I was in a long term relationship before and BOY I was the Queen of settling lol. Just kidding okay maybe not..I feel like I knew I wasn’t happy in that situation and I stayed because it was comfort zone. I was already 3 years in, then 5 years in before you knew it, it was 8 years and it’s like okay who wants to start over. There’s were periods of time when we weren’t together and I’d date and not that I didn’t like other guys. It was the hassle of having to go through that whole process of getting to know someone new. You know how that goes right the 21 question game starts “ what’s your favorite color “ “what’s your favorite food” stuff lol. So of course instead of repeatedly going through this why not just stay with who already know you right ? WRONG!

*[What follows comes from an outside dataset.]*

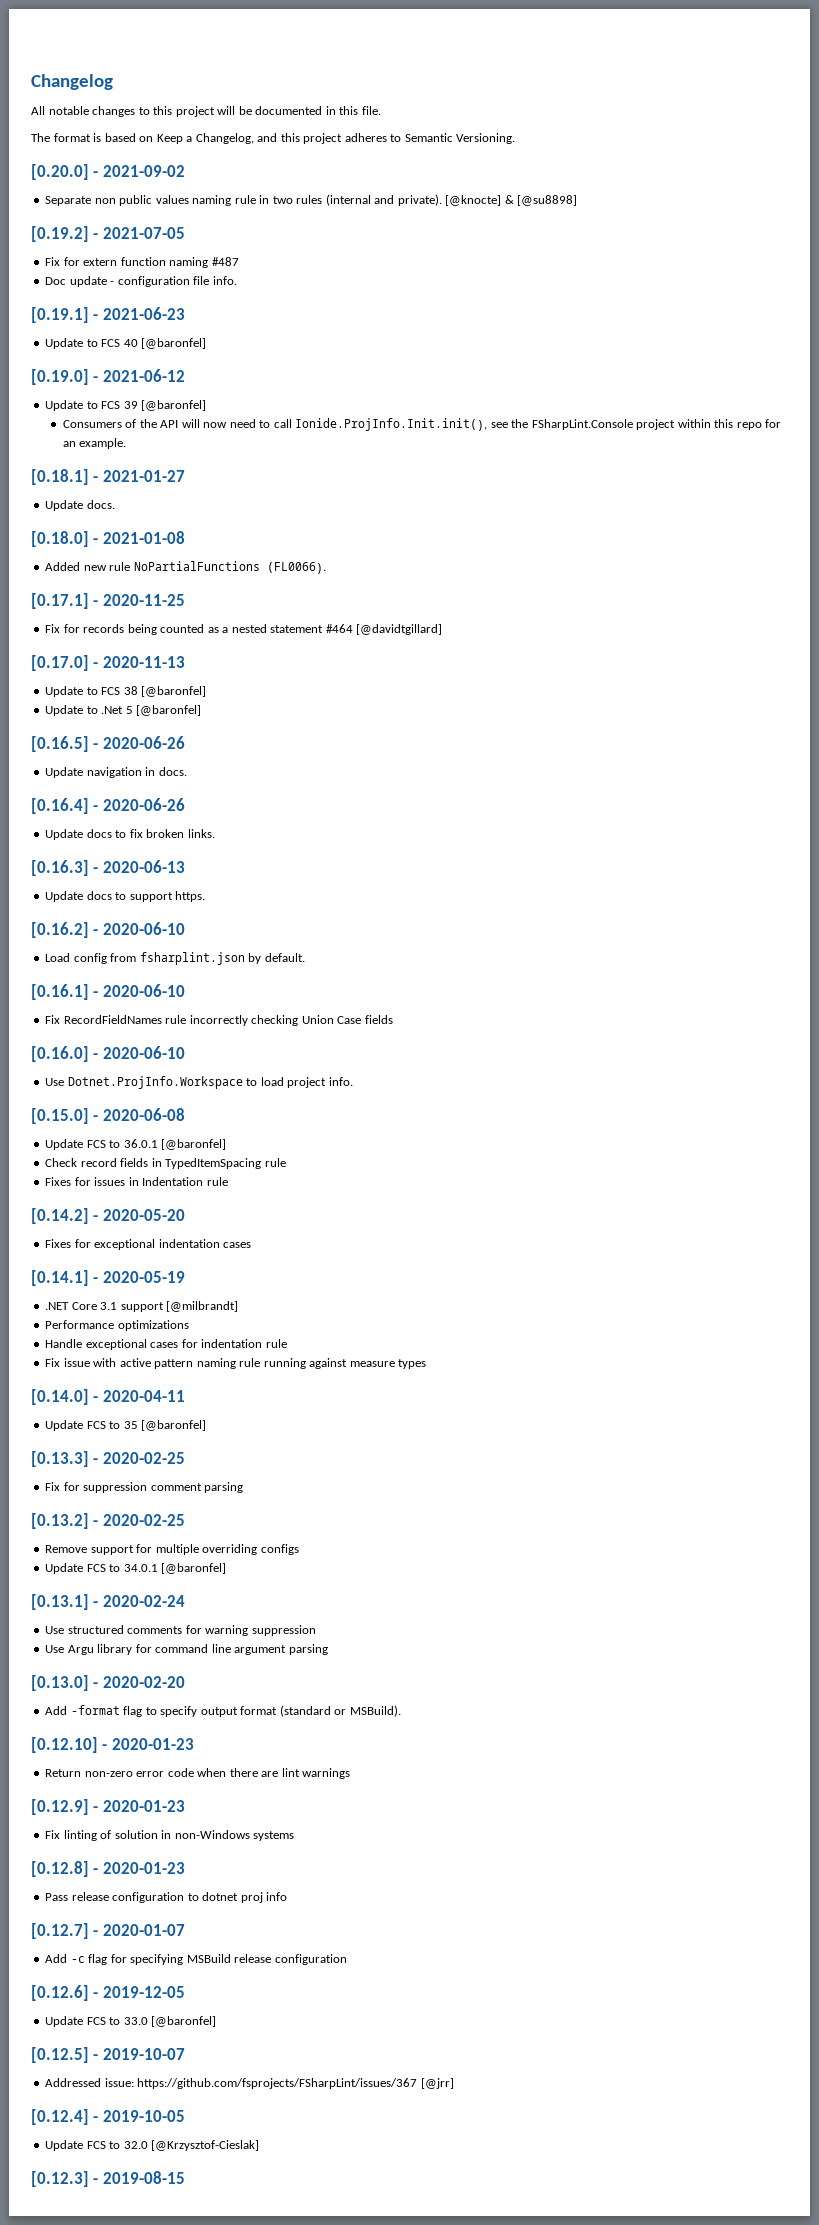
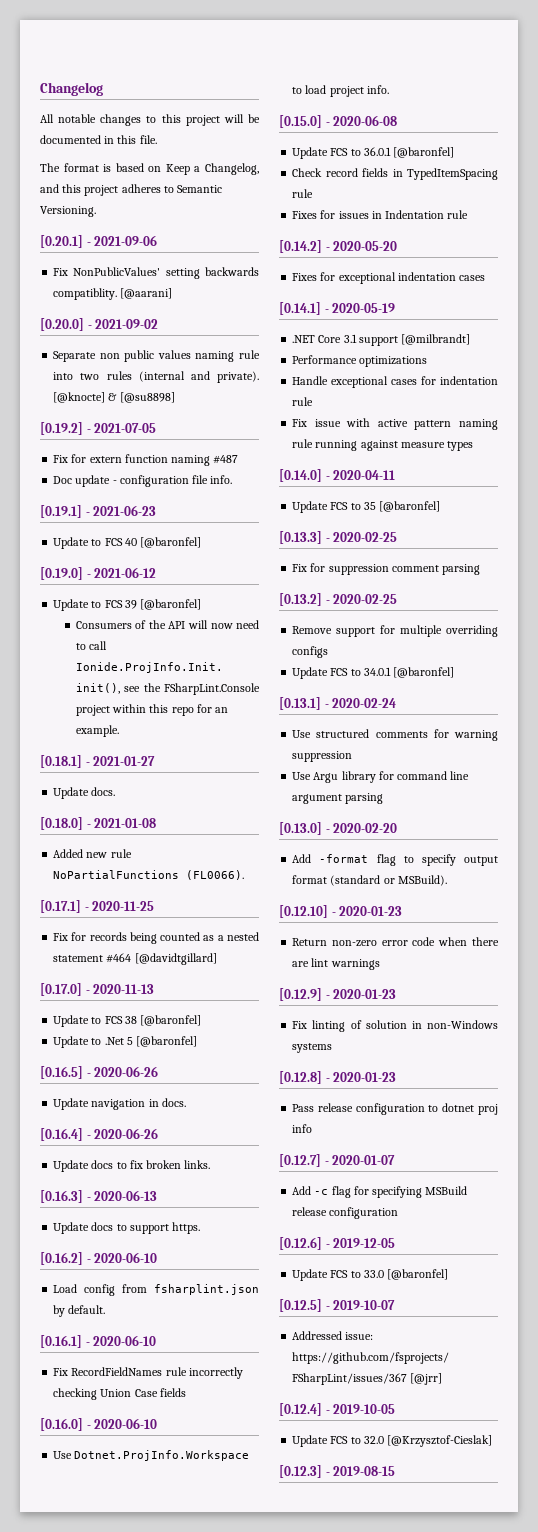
(516, 138) none -> [40,235,158,248] [53,267,259,279] [53,288,173,300] // [0.20.1] - 2021-09-06 // Fix NonPublicValues' setting backwards compatiblity. [@aarani]
[259,195,270,204] in -> [53,372,74,380] into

Yeah my ex knew me but I wasn’t happy. Did we have happy times yes, but I wasn’t happy all around..We had a lot of trust issues that would cause us to argue most of the time. We both started doing unhealthy things in our relationship and I saw things crumbling but I still stayed. Our communication was so bad at one point I literally remember us speaking once a week if that. I was cool with it he was cool with it but let’s be honest is that a good relationship. Hell no.
One day I had like a eureka moment and was like I have to get out of this lol. So that’s what I did I started rebuilding myself. Focused more on school and just things that I wanted to do for myself. I think he saw that I was done and couldn’t handle it every other week he’d be on my phone with the I love and miss you crap. Let’s work things out but I was not with it. He even had a girlfriend at one point and was still on me trying to “get back together”. It was rough not falling back into that trap but I just knew it was good for me or him.
I did move on eventually and honestly the guys I dated showed me there was more out there. People who will treat you better and show you better. I think what’s it’s important is knowing that you are better. You are worth more. DO NOT SETTLE! I know that the fear of the unknown will often leave us stagnant. However if I can motivate, inspire or encourage anyone not to settle then I will. I stepped out on faith and trust me I’ve never been happier. I took time to relearn myself. What I wanted and didn’t want. I learned my boundaries in relationships and I also set the precedent for how I wanted to be treated.
So again just remember don’t settle there’s more out there. Even if they tell you there isn’t, trust I’ve been there I know!